Remote work requires teams to have the right tools. Here are some of the tools we’ve found most helpful in supporting work from home:

  • Office supply kits: Create office supply kits to send home with everyone on your team. Before transitioning to remote work, we put together office supply kits for everyone on the team — including Sharpies, Post Its, butcher paper, masking tape, etc.
  • Video conferencing: Set up reliable video conferencing across the team. At Civilla, we use Zoom to collaborate with our team and our partners. We love Zoom because it’s stable, accommodates large groups, is easily integrated into Google Calendar, and makes screen sharing simple. In transitioning to remote work, we’ve doubled down on using Zoom as a primary tool for collaborating.
  • Messaging: Set up a tool that helps the team send messages and communicate easily. Whether it’s an SMS thread or Slack, having a way to “talk” outside of conference calls and email will keep the team connected from afar.

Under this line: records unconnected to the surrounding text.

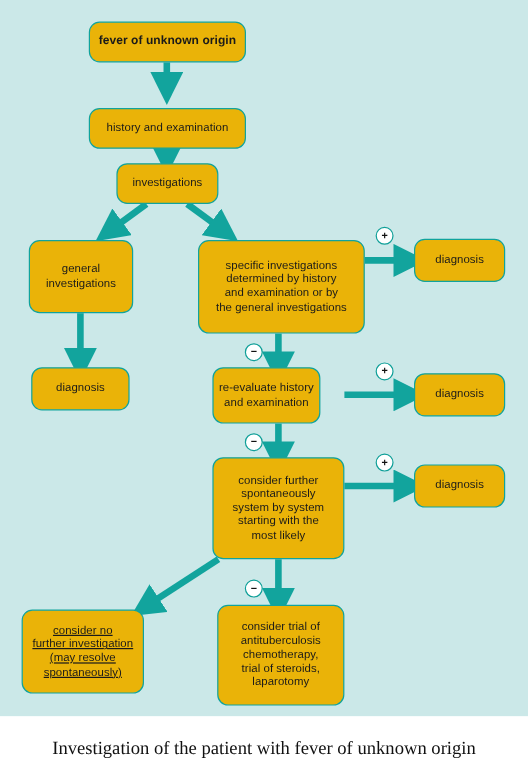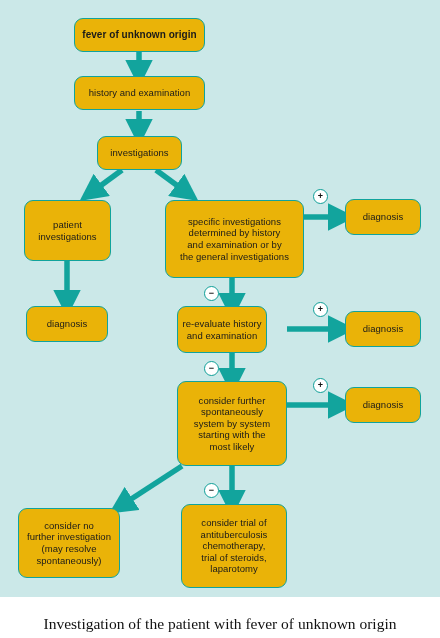--- a/index.html
+++ b/index.html
@@ -106,25 +106,25 @@
 
       <line x1="287" y1="405" x2="340" y2="405" stroke="#12a49d" stroke-width="5.5" marker-end="url(#ah)"></line>
 
       <line x1="182" y1="466" x2="122" y2="505" stroke="#12a49d" stroke-width="5.5" marker-end="url(#ah)"></line>
 
       <line x1="232" y1="466" x2="232" y2="502" stroke="#12a49d" stroke-width="5.5" marker-end="url(#ah)"></line>
     </svg>
 
     <div class="node bold" style="left:74px;top:18px;width:131px;height:34px;">fever of unknown origin</div>
 
-    <div class="node" style="left:74px;top:76px;width:131px;height:34px;">history and examination</div>
+    <div class="node" style="left:74px;top:90px;width:131px;height:34px;">history and examination</div>
 
     <div class="node" style="left:97px;top:136px;width:85px;height:34px;white-space:pre-line;">investigations</div>
 
-    <div class="node" style="left:24px;top:200px;width:87px;height:61px;white-space:pre-line;">patient
+    <div class="node" style="left:24px;top:200px;width:87px;height:61px;white-space:pre-line;">general
 investigations</div>
 
     <div class="node" style="left:165px;top:200px;width:139px;height:78px;white-space:pre-line;">specific investigations
 determined by history
 and examination or by
 the general investigations</div>
 
     <div class="node" style="left:26px;top:306px;width:82px;height:36px;">diagnosis</div>
 
     <div class="node" style="left:345px;top:199px;width:76px;height:36px;">diagnosis</div>
@@ -135,21 +135,21 @@
     <div class="node" style="left:345px;top:311px;width:76px;height:36px;">diagnosis</div>
 
     <div class="node" style="left:177px;top:381px;width:110px;height:85px;white-space:pre-line;">consider further
 spontaneously
 system by system
 starting with the
 most likely</div>
 
     <div class="node" style="left:345px;top:387px;width:76px;height:36px;">diagnosis</div>
 
-    <div class="node" style="left:18px;top:508px;width:102px;height:70px;white-space:pre-line;">consider no
+    <div class="node" style="left:18px;top:508px;width:102px;height:70px;white-space:pre-line;text-decoration:underline;">consider no
 further investigation
 (may resolve
 spontaneously)</div>
 
     <div class="node" style="left:181px;top:504px;width:106px;height:84px;white-space:pre-line;">consider trial of
 antituberculosis
 chemotherapy,
 trial of steroids,
 laparotomy</div>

  • Devices: If you can, enable employees to take their devices home with them. While many of us can get by with laptops, there are certain jobs that are best done with desktop computers or tablets. If you have teammates who typically work on a desktop or tablet, connect with them to ensure they have the devices and tools they need to facilitate their work from home.
  • Headphones: Remote work can be difficult if there are many people living at home together. Check in with your team and offer to invest in a good set of headphones for those who need them.
  • Photos of working boards: In collaborative studios, a lot of work lives in physical space. Make sure each team takes photos of their project work and uploads them to a shared Drive so everyone has access to them.

As remote work evolves, we’re continuing to prototype the best way for our team to deepen our work and connection to each other.